When it's done syncing, the tests will be finished for this network, logs will be fetched to the server on which the app is running, and its virtual machine will be destroyed. The appropriate status will be also displayed on the dashboard.

On the Tools tab, we may also run the Portainer _docker instance. With _Portainer we can manage docker containers on each machine, stop, restart, or even view the logs live and all of these in a single place.

Once all tests have passed, the whole infrastructure should be cleaned automatically, and we can then check the logs on the server-side if needed and look into the Grafana dashboard to see how the application performed throughout the test.

If something goes wrong and one or more chains do not sync correctly, we can quickly download logs from the Tools tab for further investigation, destroy infrastructure from the Control Panel, and clear Metrics logs from the Pushgateway after we find out the breakpoints.

Summary

There are many useful tools that you can use to leverage the power of fast deployment and monitoring your apps on the pre-release stages. The tools used in this project were a combination of different projects that I am using on a regular basis such as this one. I used DigitalOcean as the terraform provider in our case, obviously, you can pick one of your choices e.g. UpCloud, Google, or AWS.

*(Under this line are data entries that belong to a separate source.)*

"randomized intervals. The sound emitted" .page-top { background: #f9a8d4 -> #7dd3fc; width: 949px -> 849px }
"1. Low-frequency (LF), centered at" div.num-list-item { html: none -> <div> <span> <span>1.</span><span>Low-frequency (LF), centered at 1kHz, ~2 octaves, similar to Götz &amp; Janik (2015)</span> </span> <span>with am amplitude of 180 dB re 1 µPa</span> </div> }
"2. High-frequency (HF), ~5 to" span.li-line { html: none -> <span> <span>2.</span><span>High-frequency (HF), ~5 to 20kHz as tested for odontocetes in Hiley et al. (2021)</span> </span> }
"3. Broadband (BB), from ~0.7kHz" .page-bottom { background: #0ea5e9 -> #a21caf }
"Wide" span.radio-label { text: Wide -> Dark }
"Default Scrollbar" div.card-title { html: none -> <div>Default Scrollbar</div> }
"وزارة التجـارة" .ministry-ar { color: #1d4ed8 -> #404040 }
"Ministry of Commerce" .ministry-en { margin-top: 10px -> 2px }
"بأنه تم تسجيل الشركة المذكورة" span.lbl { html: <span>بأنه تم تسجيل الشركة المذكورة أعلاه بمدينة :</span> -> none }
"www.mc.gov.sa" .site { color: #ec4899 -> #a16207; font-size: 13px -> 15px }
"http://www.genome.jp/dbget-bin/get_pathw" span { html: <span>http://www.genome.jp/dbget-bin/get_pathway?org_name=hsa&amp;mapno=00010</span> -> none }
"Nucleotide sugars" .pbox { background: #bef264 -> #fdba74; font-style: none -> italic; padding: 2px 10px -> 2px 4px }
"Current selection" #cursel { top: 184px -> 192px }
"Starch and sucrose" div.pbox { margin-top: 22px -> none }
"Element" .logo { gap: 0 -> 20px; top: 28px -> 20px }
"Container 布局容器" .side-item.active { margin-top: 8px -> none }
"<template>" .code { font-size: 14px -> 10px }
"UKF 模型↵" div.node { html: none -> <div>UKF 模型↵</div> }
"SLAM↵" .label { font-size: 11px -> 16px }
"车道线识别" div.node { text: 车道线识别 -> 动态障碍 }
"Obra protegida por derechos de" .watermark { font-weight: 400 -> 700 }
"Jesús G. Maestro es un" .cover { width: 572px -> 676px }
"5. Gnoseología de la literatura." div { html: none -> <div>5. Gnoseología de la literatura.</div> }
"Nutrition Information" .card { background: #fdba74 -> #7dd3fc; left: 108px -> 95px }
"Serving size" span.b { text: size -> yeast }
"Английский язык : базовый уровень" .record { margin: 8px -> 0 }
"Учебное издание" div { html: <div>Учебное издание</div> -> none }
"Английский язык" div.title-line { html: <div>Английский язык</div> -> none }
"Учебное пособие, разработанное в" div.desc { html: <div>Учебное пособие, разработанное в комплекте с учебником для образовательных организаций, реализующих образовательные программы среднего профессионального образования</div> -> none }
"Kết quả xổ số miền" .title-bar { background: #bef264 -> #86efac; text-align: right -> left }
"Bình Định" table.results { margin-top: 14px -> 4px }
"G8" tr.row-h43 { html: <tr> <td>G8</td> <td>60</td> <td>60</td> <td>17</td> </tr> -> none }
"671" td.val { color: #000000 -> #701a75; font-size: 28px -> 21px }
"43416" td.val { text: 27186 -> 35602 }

The most challenging thing was to design a script that properly checks the synchronization stages for each chain. However, this was possible thanks to node.js and Svelte/Sapper giving us the ability to display these stages live on the dashboard. All of this would not be that useful if we would have not been able to see what is actually happening to our nodes, and this is where the monitoring tools shine - by enabling the possibility to see live logs from a single point on a web and the application performance and synchronization status on designated Grafana dashboards.

Having the UI is not mandatory, as everything can be also run via scripts written in the language you feel comfortable with. We still lack one thing in this project and that is the proper alerting system that will inform us when something goes wrong on the backend side and which then we can use to keep us notified via Slack, e-mails, __or even phone calls.